Scientific classification
- Kingdom: Plantae
- Clade: Embryophytes
- Clade: Tracheophytes
- Clade: Angiosperms
- Clade: Eudicots
- Clade: Asterids
- Order: Gentianales
- Family: Rubiaceae
- Genus: Nertera
- Species: N. villosa
- Binomial name: Nertera villosa B.H.Macmill. & R.Mason

= Nertera villosa =

- Genus: Nertera
- Species: villosa
- Authority: B.H.Macmill. & R.Mason
- Conservation status: NT

Species of flowering plant

Nertera villosa, the hairy forest nertera, is a species of flowering plant, endemic to New Zealand.

==Description==
The species is a small and prostrate herb. Its stems have short, bunched, sub-appressed (laid against other surfaces such as the stem) hairs. The leaves are green and roughly heart-shaped. The fruit is an orange or red drupe.

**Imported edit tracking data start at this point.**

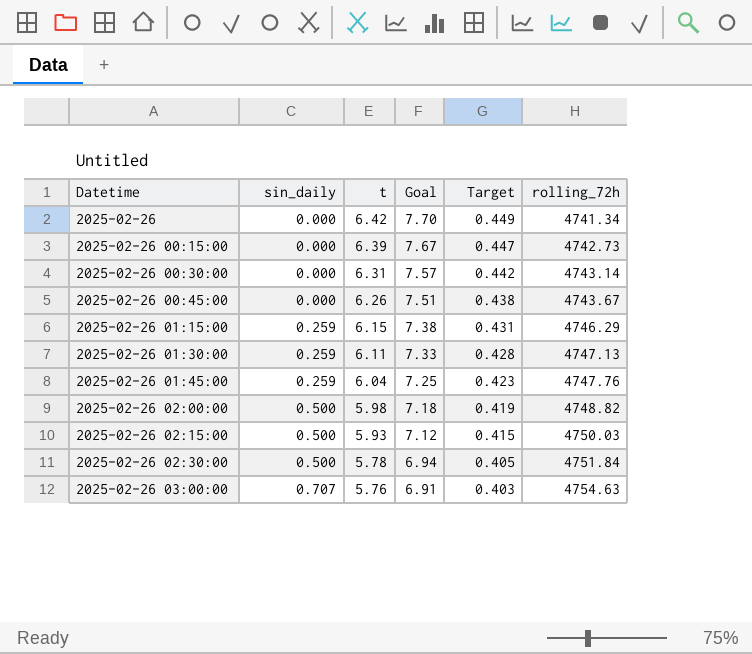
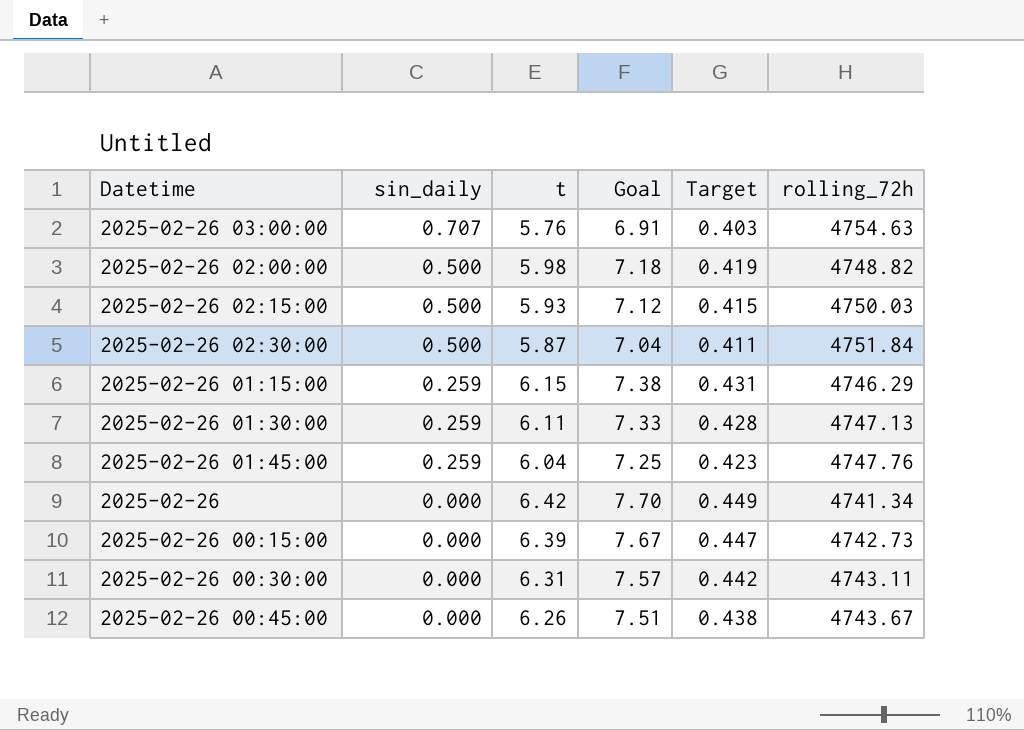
row order: Datetime ascending -> sin_daily descending
2025-02-26 02:30:00 | t: 5.78 -> 5.87
2025-02-26 02:30:00 | Goal: 6.94 -> 7.04
2025-02-26 02:30:00 | Target: 0.405 -> 0.411
2025-02-26 00:30:00 | rolling_72h: 4743.14 -> 4743.11

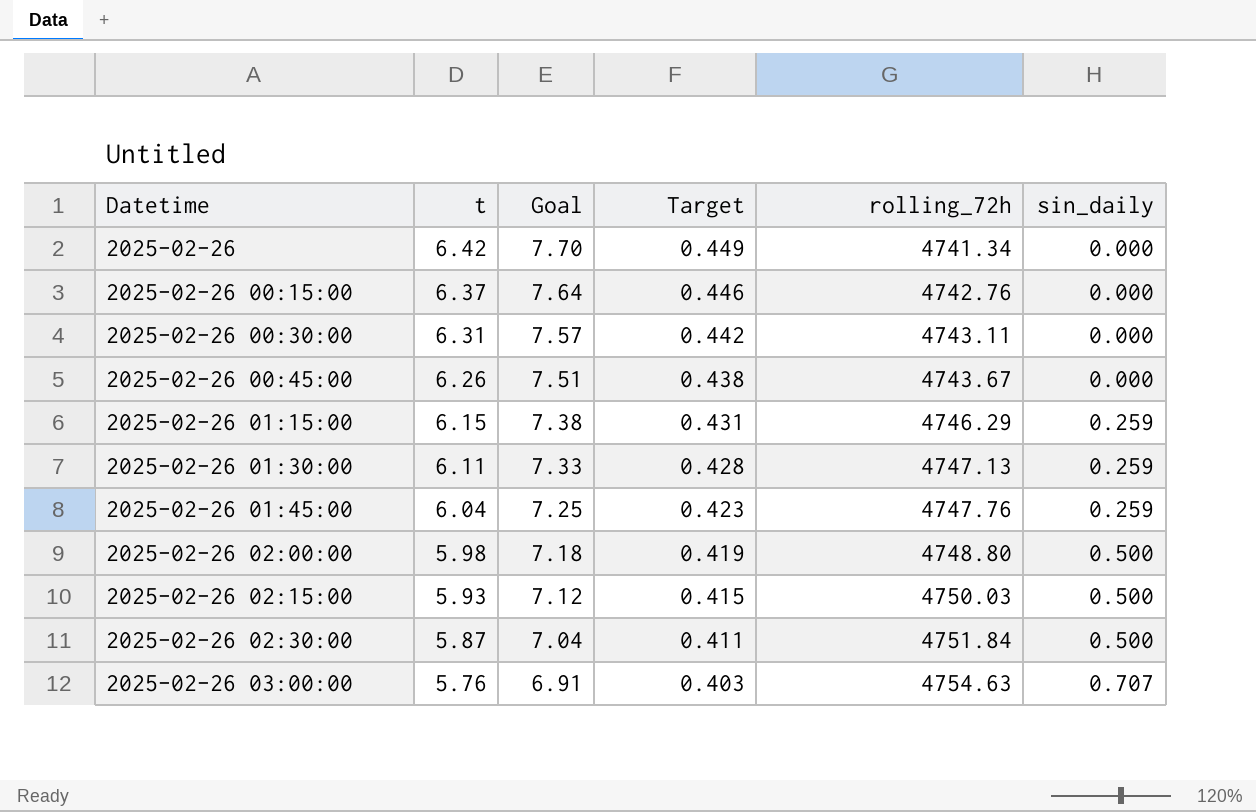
row order: sin_daily descending -> Datetime ascending
column sin_daily | position: 2 -> 6
2025-02-26 00:15:00 | t: 6.39 -> 6.37
2025-02-26 00:15:00 | Goal: 7.67 -> 7.64
2025-02-26 00:15:00 | Target: 0.447 -> 0.446
2025-02-26 00:15:00 | rolling_72h: 4742.73 -> 4742.76
2025-02-26 02:00:00 | rolling_72h: 4748.82 -> 4748.80

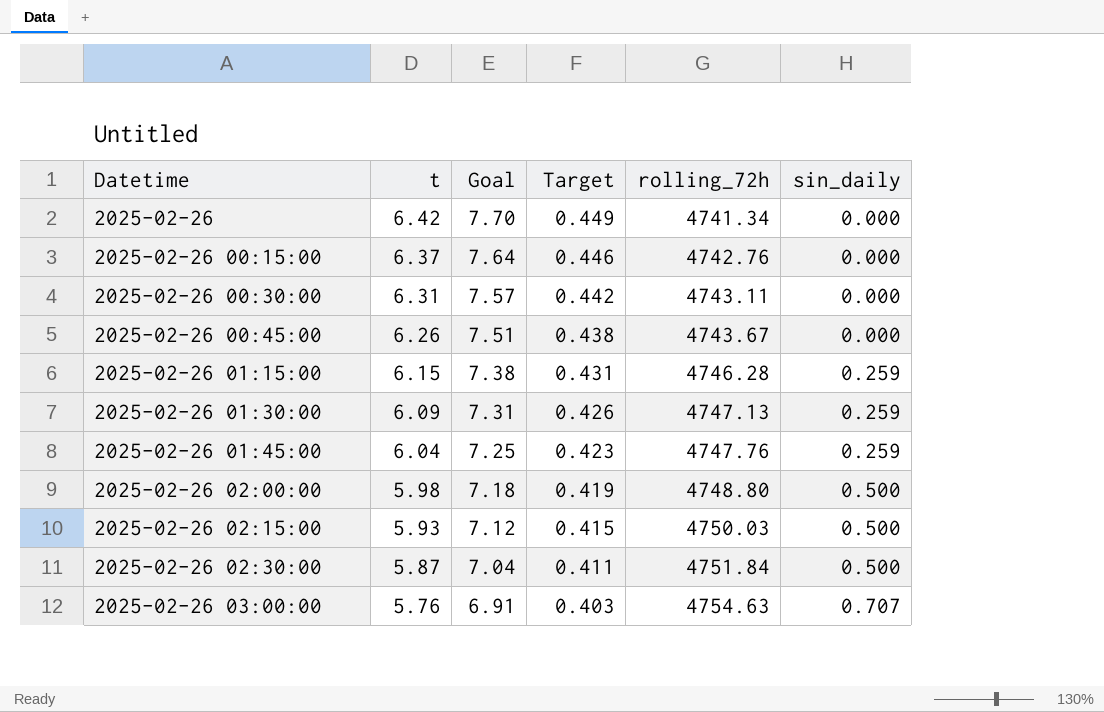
2025-02-26 01:15:00 | rolling_72h: 4746.29 -> 4746.28
2025-02-26 01:30:00 | t: 6.11 -> 6.09
2025-02-26 01:30:00 | Goal: 7.33 -> 7.31
2025-02-26 01:30:00 | Target: 0.428 -> 0.426

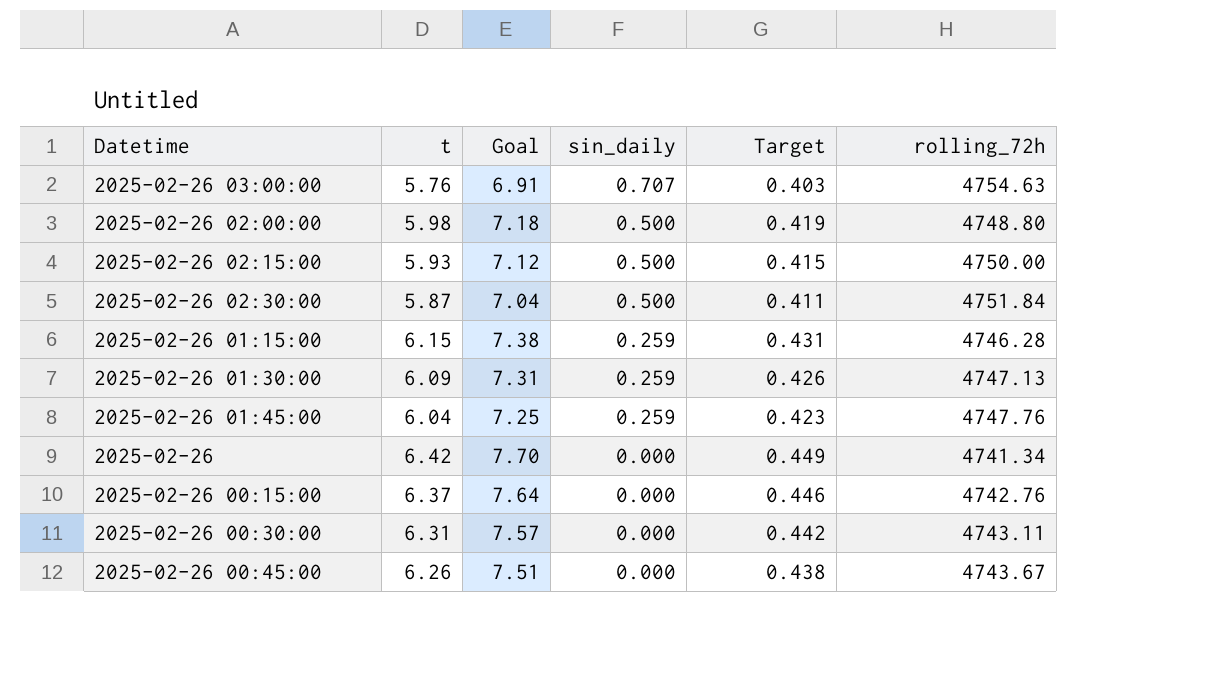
row order: Datetime ascending -> sin_daily descending
column sin_daily | position: 6 -> 4
2025-02-26 02:15:00 | rolling_72h: 4750.03 -> 4750.00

Flowers are present from August to April.

==Range and habitat==
This species is found from the lowlands to the mountains in New Zealand, on all of the major islands but scarce in the northern areas of the North Island. In the South Island it is only found up to 600m in elevation, and only up to 450m on Stewart Island.

==Ecology==
Nertera villosa is resistant to browsing.

==Etymology==
Villosa means 'hairy' in Latin.

==Taxonomy==
This species was made available in 1995.